Anjo da guarda ou anjo exterminador? |
Eu me lembro bem do meu tio Hélio. Trabalhava na marcenaria do Vovô, lixando e envernizando móveis.
Criança, eu era proibido de circular na fábrica propriamente dita, pois havia serras funcionando.
Mas, deixavam-me frequentar o salão do segundo andar, onde o Hélio e o Alaôr, empregado igualmente jovem, cuidavam do acabamento. Dava-me bem com ambos.
Como nossa memória tende a fixar apenas o fora do comum, os episódios que me lembro do Hélio foram das traquinagens que fiz com ele.
Como quando, vendo que o Hélio estava trancado no banheiro, fechei o trinco que havia do lado de fora. O Alaôr, naquele dia, não fora trabalhar, mas eu pensei que logo passaria alguém pela seção e o libertaria.
Não passou ninguém. Depois de uns vinte minutos, fui contemplar o resultado da minha obra. E não é que o Hélio continuava preso, tentando derrubar a porta a pontapés?!
Sem graça, perguntei: "Tem alguém aí?".
A resposta veio irada: "Você sabe muito bem que sim!". Além de uma enxurrada de palavrões.

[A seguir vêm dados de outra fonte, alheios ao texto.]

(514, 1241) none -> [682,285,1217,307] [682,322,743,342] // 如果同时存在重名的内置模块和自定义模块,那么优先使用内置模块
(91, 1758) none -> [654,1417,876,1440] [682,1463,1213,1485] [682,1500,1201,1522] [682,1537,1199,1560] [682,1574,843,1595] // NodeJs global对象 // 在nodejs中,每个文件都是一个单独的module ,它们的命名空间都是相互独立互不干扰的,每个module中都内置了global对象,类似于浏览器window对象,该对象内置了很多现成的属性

Fui lá, destranquei a porta e saí correndo. Providencialmente: um chinelo passou voando ao meu lado...
Não vou encumpridar a história contando outras peraltices. Até porque esta crônica não é alegre: Hélio Vannucci morreu no final da década de 1960, com uma doença cerebral rara, deixando filho e filha pequeninos. Não tinha nem 30 anos.

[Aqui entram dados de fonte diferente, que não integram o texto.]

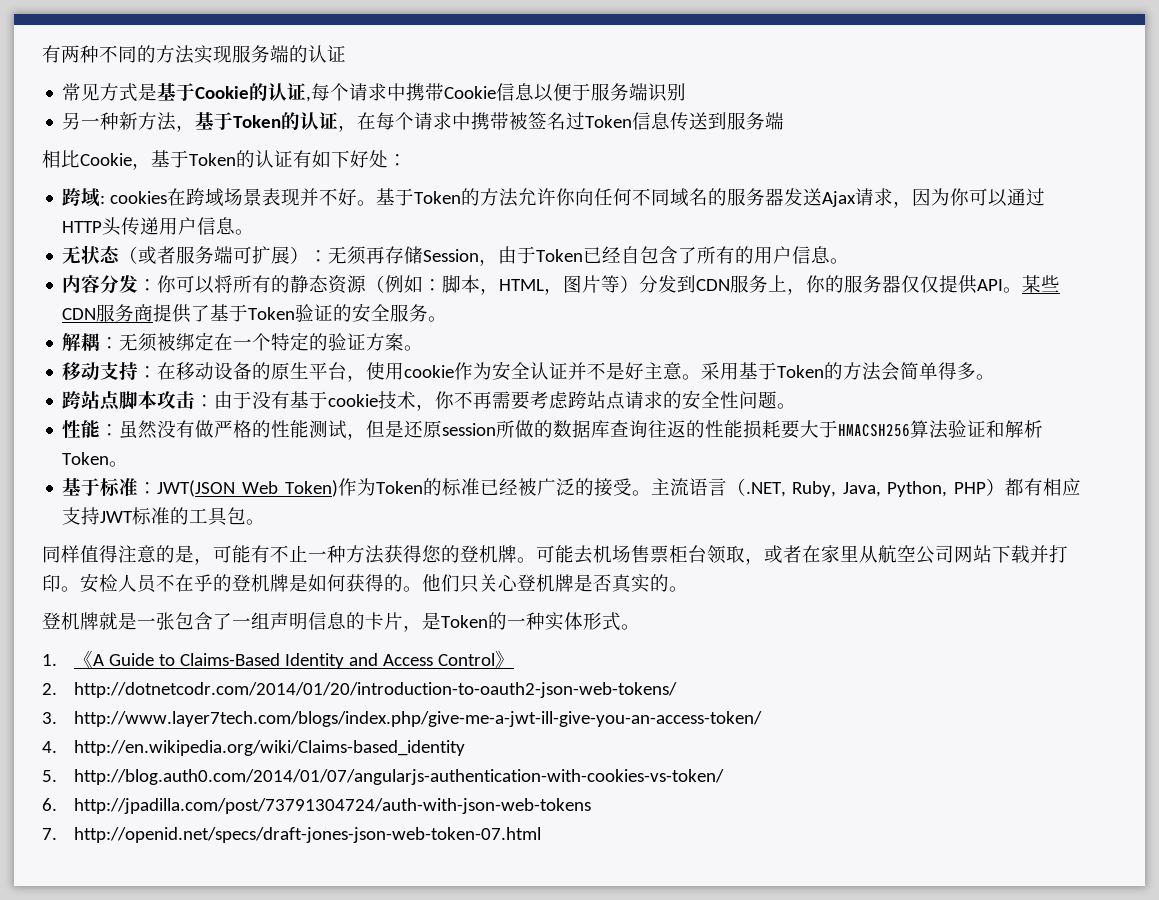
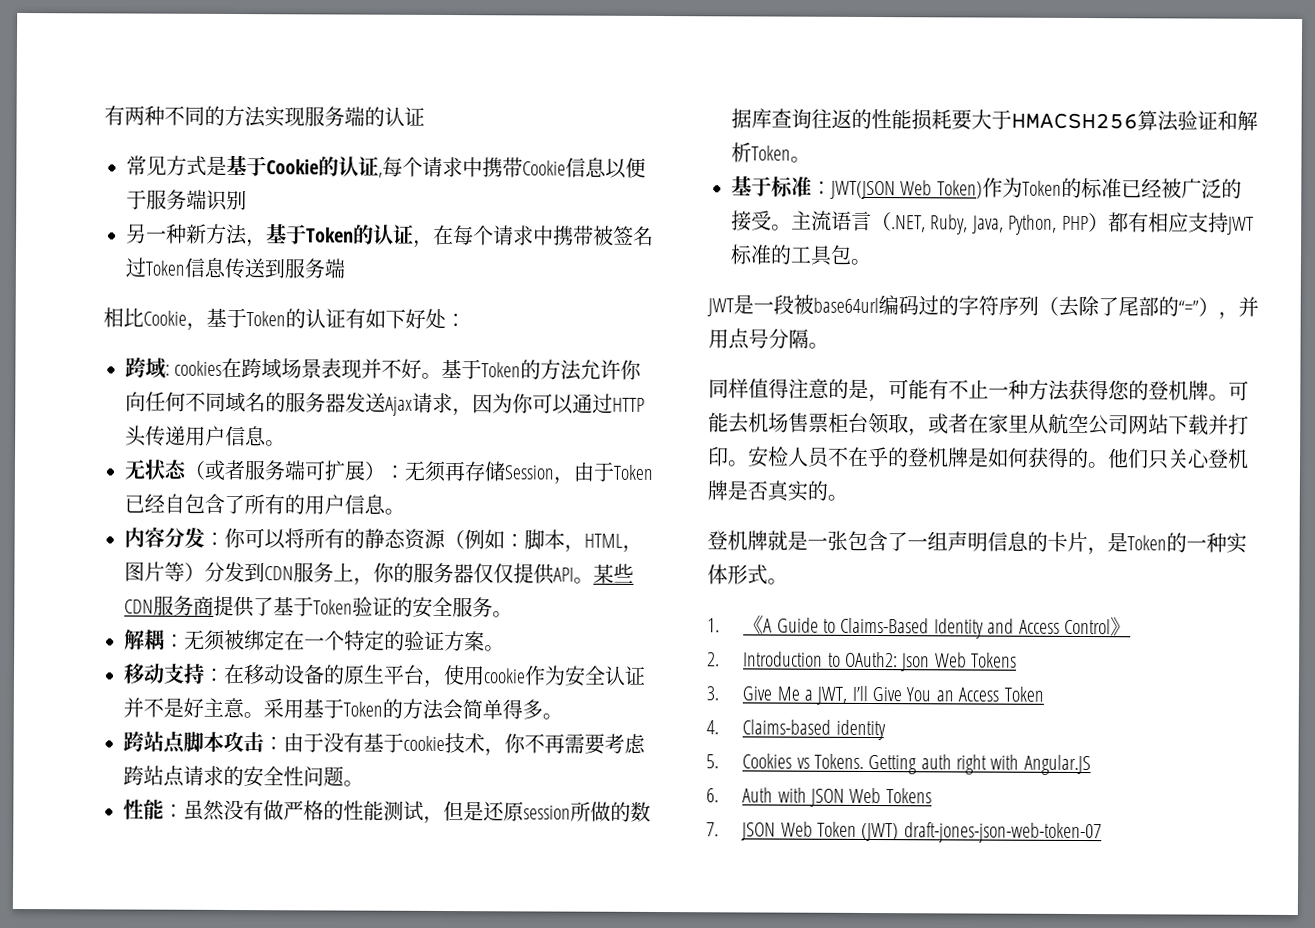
(266, 522) none -> [707,294,1259,320] [708,328,829,350] // JWT是一段被base64url编码过的字符序列（去除了尾部的“=”），并用点号分隔。
[74,682,678,698] [42,711,763,727] http://dotnetcodr.com/2014/01/20/introduction-to-oauth2-json-web-tokens/ // 3. http://www.layer7tech.com/blogs/index.php/give-me-a-jwt-ill-give-you-an-access-token/ -> [743,651,1018,672] [706,685,1044,705] Introduction to OAuth2: Json Web Tokens // 3. Give Me a JWT, I’ll Give You an Access Token
[74,740,466,756] http://en.wikipedia.org/wiki/Claims-based_identity -> [742,719,886,741] Claims-based identity
[74,769,725,785] [42,798,592,814] [42,827,542,843] http://blog.auth0.com/2014/01/07/angularjs-authentication-with-cookies-vs-token/ // 6. http://jpadilla.com/post/73791304724/auth-with-json-web-tokens // 7. http://openid.net/specs/draft-jones-json-web-token-07.html -> [742,753,1091,776] [706,787,932,807] [706,821,1102,844] Cookies vs Tokens. Getting auth right with Angular.JS // 6. Auth with JSON Web Tokens // 7. JSON Web Token (JWT) draft-jones-json-web-token-07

Era um sofredor. Ainda criança, brincando com tesoura, vazara o próprio olho. Ficou complexado pelo resto da vida, julgando-se repulsivo para as moças e escondendo o defeito atrás de grossos óculos escuros.
[Aquele olho morto, com filões vermelhos, realmente me chocou um pouco no começo, mas depois me acostumei. Creio que acontecesse o mesmo com as outras pessoas.]
Casou mal, endeusando em demasia a moça prendada que finalmente o aceitara.
Eram três irmãos e uma irmã (minha mãe) trabalhando juntos na marcenaria do Vovô. Hélio, que era o caçula, pleiteava além da parte que lhe cabia, em desespero de causa.
A tendência do meu avô, homem bondoso, era sempre ceder. Mas, meus outros tios chiavam, recriminando o favoritismo.
Impossibilitado de conceder as mesmas regalias aos quatro, meu avô às vezes não atendia as súplicas do Hélio. Que então ouvia poucas e boas em casa.
Terá sido este o motivo de uma enfermidade cerebral tão precoce? Estaria a natureza oferecendo-lhe uma saída, já que tudo conspirava para sua infelicidade?
O certo é que teve o pior dos seus ataques num dos piores dias para se baixar num hospital: quando os titulares descansam e substitutos são laçados para manter aparência de funcionamento normal.
Os plantonistas, percebendo a gravidade do seu estado, preferiram passar a encrenca adiante: colocaram-no na respiração artificial, lavaram as mãos e foram aproveitar as diversões noturnas.
Igualmente se omitiram os plantonistas da noite, os do domingo, todos: deixaram como estava para ver como ficava.
Na segunda-feira ele já começava a exalar cheiro de cadáver. A família, desesperada, correu atrás de um grande especialista.
O qual disse que a melhor (praticamente única) chance do Hélio era ter sido operado no momento mesmo da internação.
Então, orientou: coloquem-no no pulmão mecânico e vejam se ainda consegue respirar por si mesmo. Ou vai expirar ou dará sinal de vida, possibilidade remotíssima. "No segundo caso", disse o luminar da medicina, "eu o operarei imediatamente".
Expirou. E eu, que tanto gostava (e tanta pena tinha) do Hélio, sempre considerei aqueles plantonistas omissos do fim de semana como assassinos.
Não cumpriram o juramento de Hipocrates, de lutar até o fim pela vida do paciente. Mas sim o de hipócritas.
Foi uma morte tão traumática que arrastou junto meu avô. O coitado ficou prostrado por remorsos, recriminando-se pelas vezes em que deixara de atender os pedidos de dinheiro extra do Hélio.
Tão deprimido andava que nem ligou para as dores que sentia no estômago. Levou meses para procurar o médico. Aí, o câncer já tinha avançado demais.